#### Exercise details:
Reproduce word for word the lines of the listing from the first one through the one with "auth trigger for", omitting every picture.
[Material to process — start]
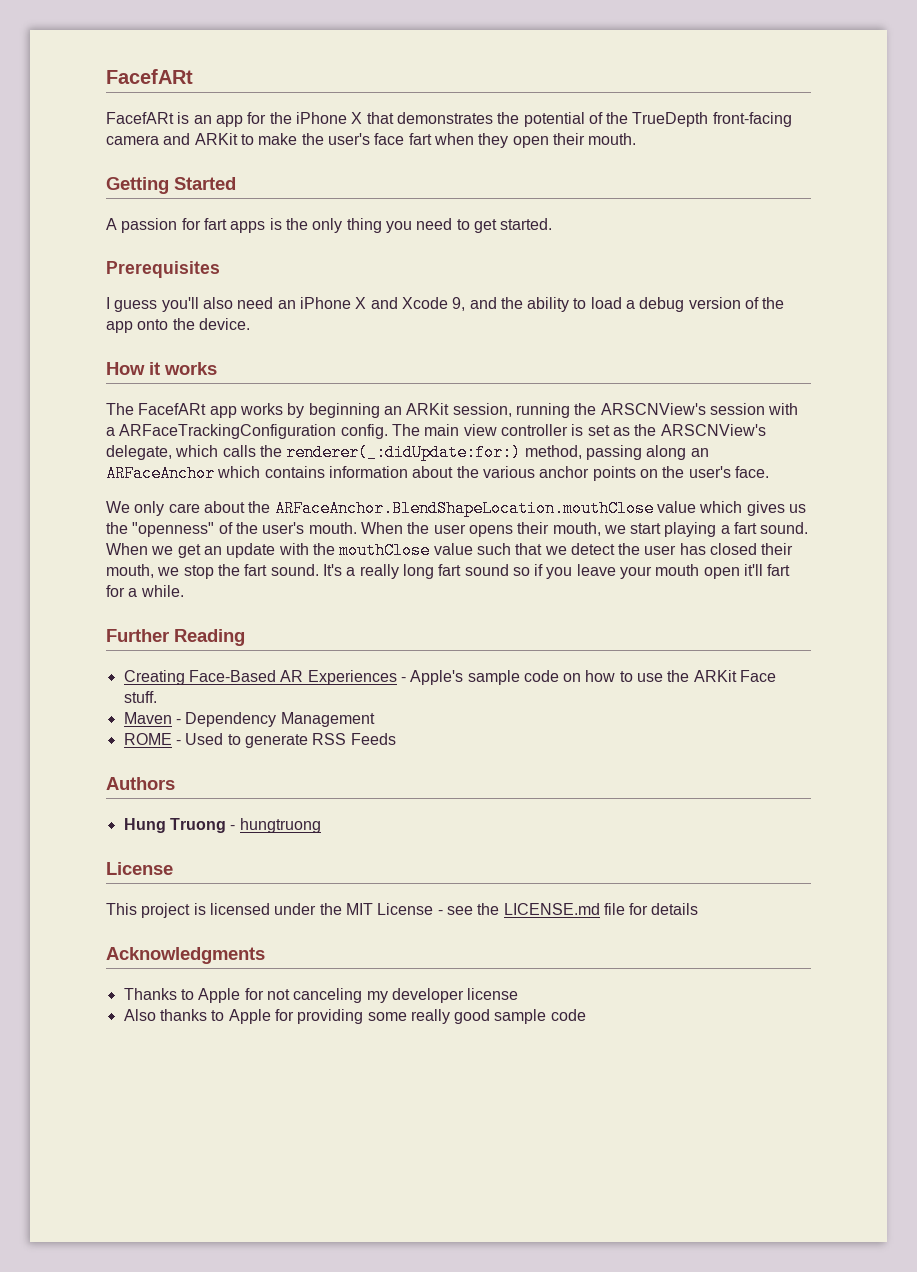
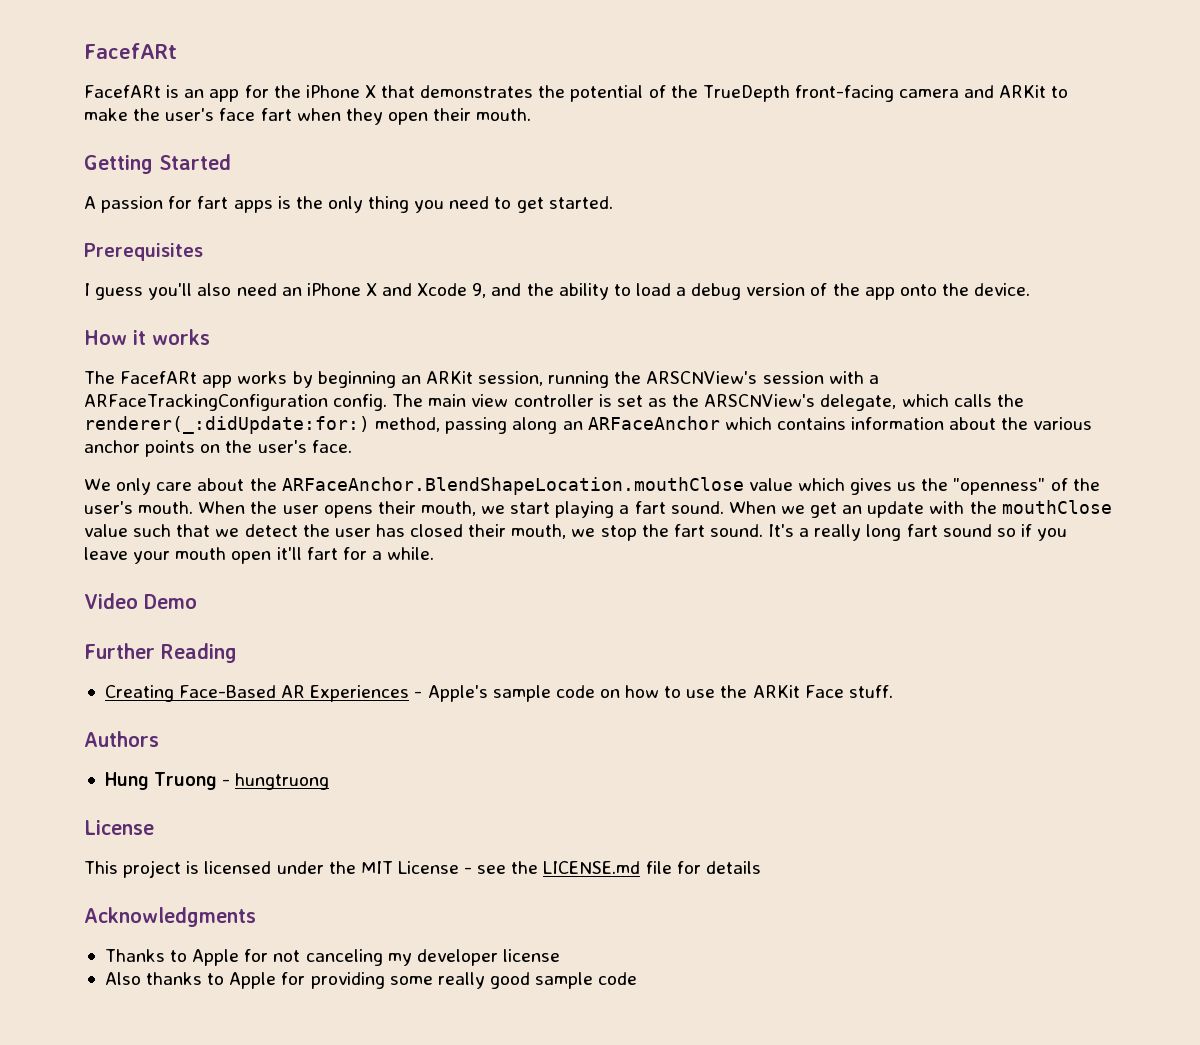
+ Video Demo
- Maven - Dependency Management
- ROME - Used to generate RSS Feeds

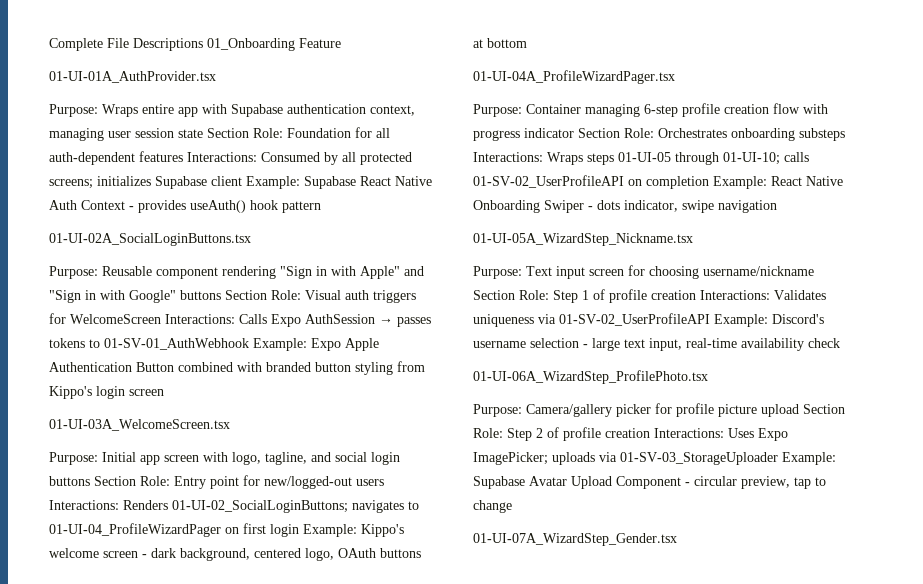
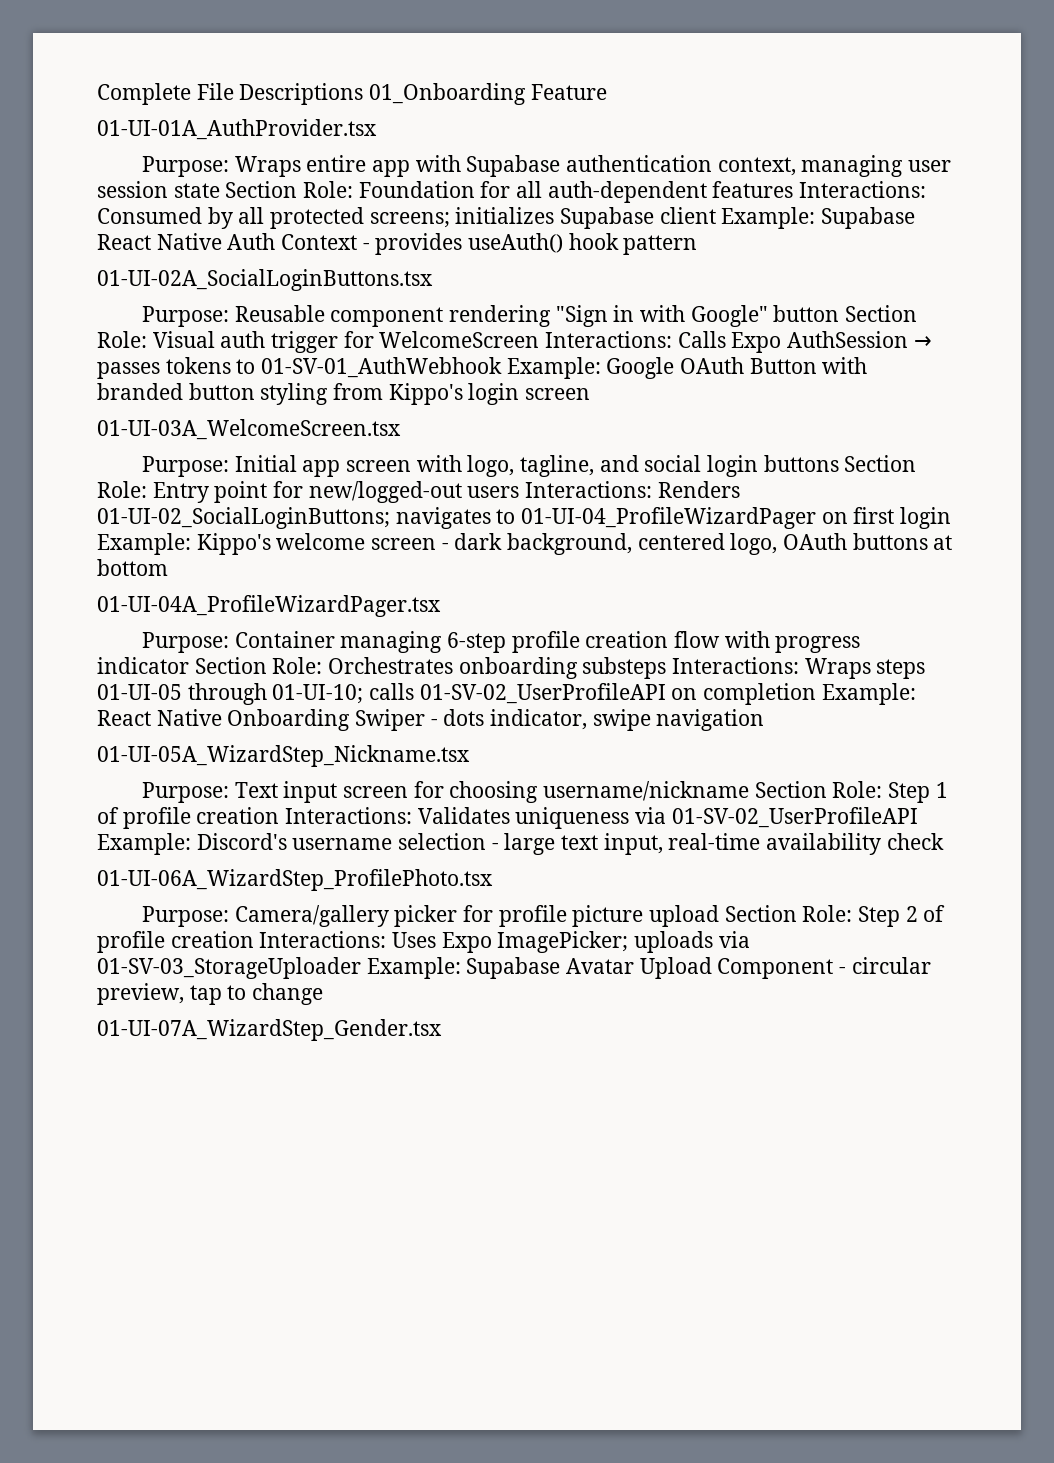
- Purpose: Reusable component rendering "Sign in with Apple" and "Sign in with Google" buttons Section Role: Visual auth triggers for WelcomeScreen Interactions: Calls Expo AuthSession → passes tokens to 01-SV-01_AuthWebhook Example: Expo Apple Authentication Button combined with branded button styling from Kippo's login screen
+ Purpose: Reusable component rendering "Sign in with Google" button Section Role: Visual auth trigger for WelcomeScreen Interactions: Calls Expo AuthSession → passes tokens to 01-SV-01_AuthWebhook Example: Google OAuth Button with branded button styling from Kippo's login screen

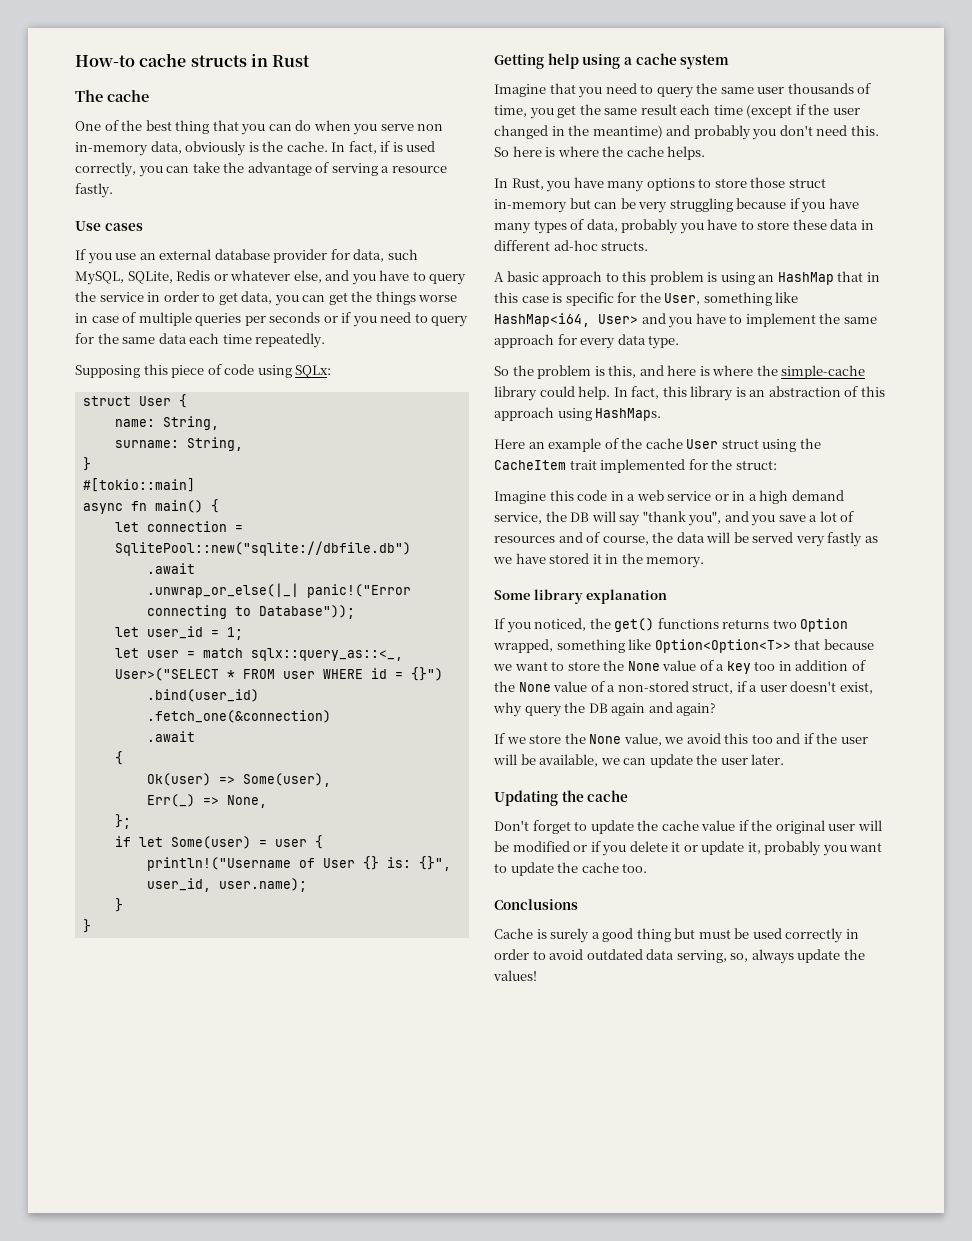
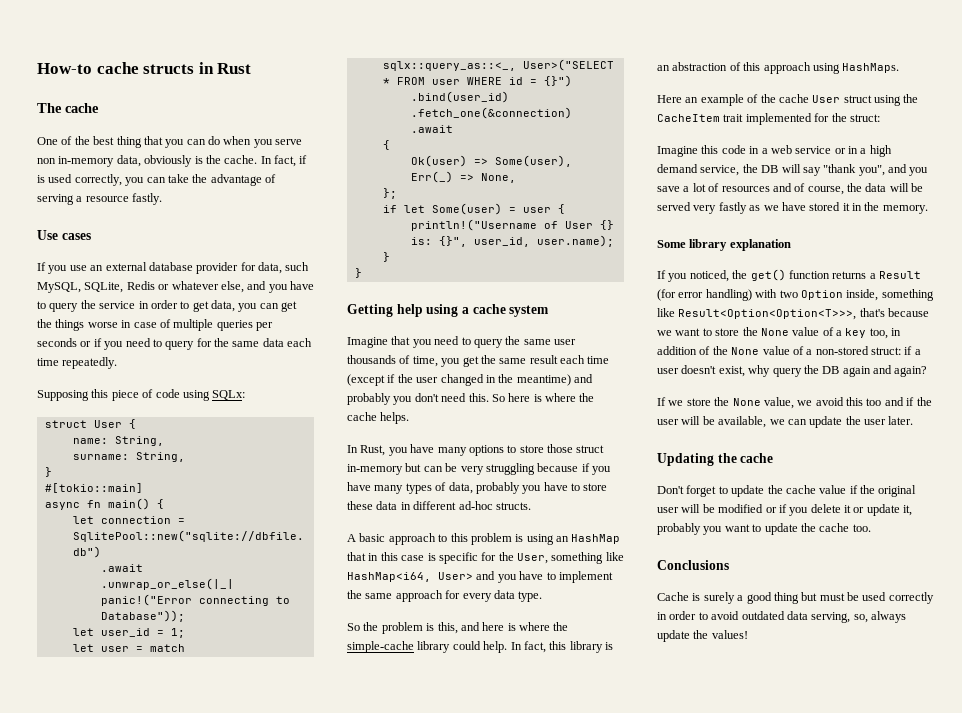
- If you noticed, the get() functions returns two Option wrapped, something like Option<Option<T>> that because we want to store the None value of a key too in addition of the None value of a non-stored struct, if a user doesn't exist, why query the DB again and again?
+ If you noticed, the get() function returns a Result (for error handling) with two Option inside, something like Result<Option<Option<T>>>, that's because we want to store the None value of a key too, in addition of the None value of a non-stored struct: if a user doesn't exist, why query the DB again and again?

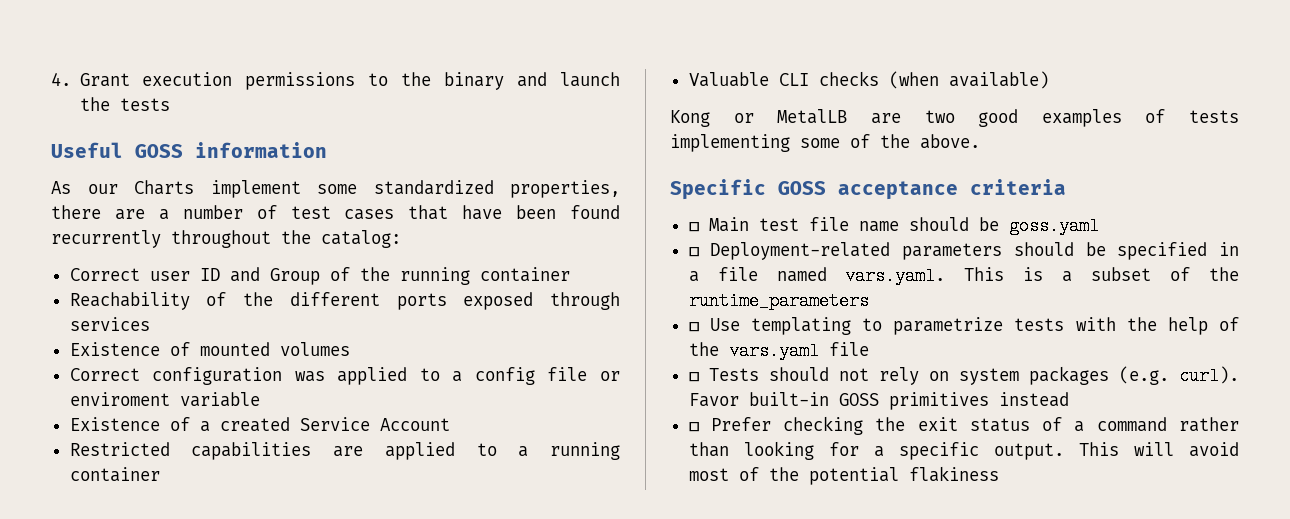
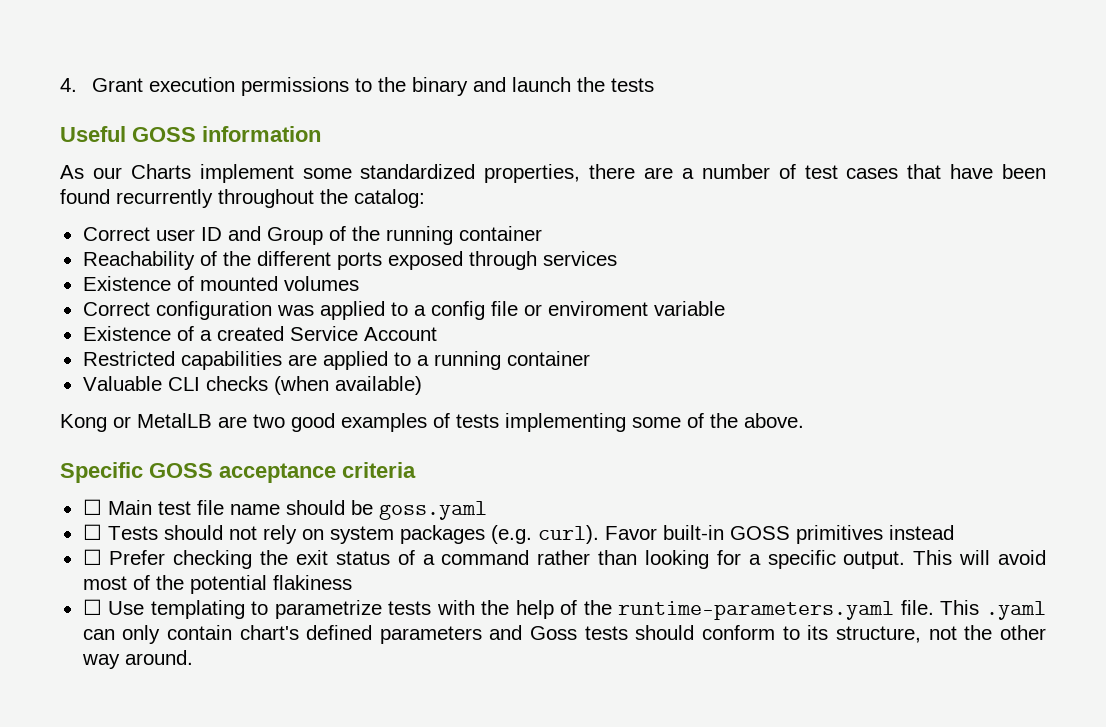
- ☐ Deployment-related parameters should be specified in a file named vars.yaml. This is a subset of the runtime_parameters
- ☐ Use templating to parametrize tests with the help of the vars.yaml file
+ ☐ Use templating to parametrize tests with the help of the runtime-parameters.yaml file. This .yaml can only contain chart's defined parameters and Goss tests should conform to its structure, not the other way around.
[Material to process — finish]
#### Task solution:
+ Video Demo
- Maven - Dependency Management
- ROME - Used to generate RSS Feeds

- Purpose: Reusable component rendering "Sign in with Apple" and "Sign in with Google" buttons Section Role: Visual auth triggers for WelcomeScreen Interactions: Calls Expo AuthSession → passes tokens to 01-SV-01_AuthWebhook Example: Expo Apple Authentication Button combined with branded button styling from Kippo's login screen
+ Purpose: Reusable component rendering "Sign in with Google" button Section Role: Visual auth trigger for WelcomeScreen Interactions: Calls Expo AuthSession → passes tokens to 01-SV-01_AuthWebhook Example: Google OAuth Button with branded button styling from Kippo's login screen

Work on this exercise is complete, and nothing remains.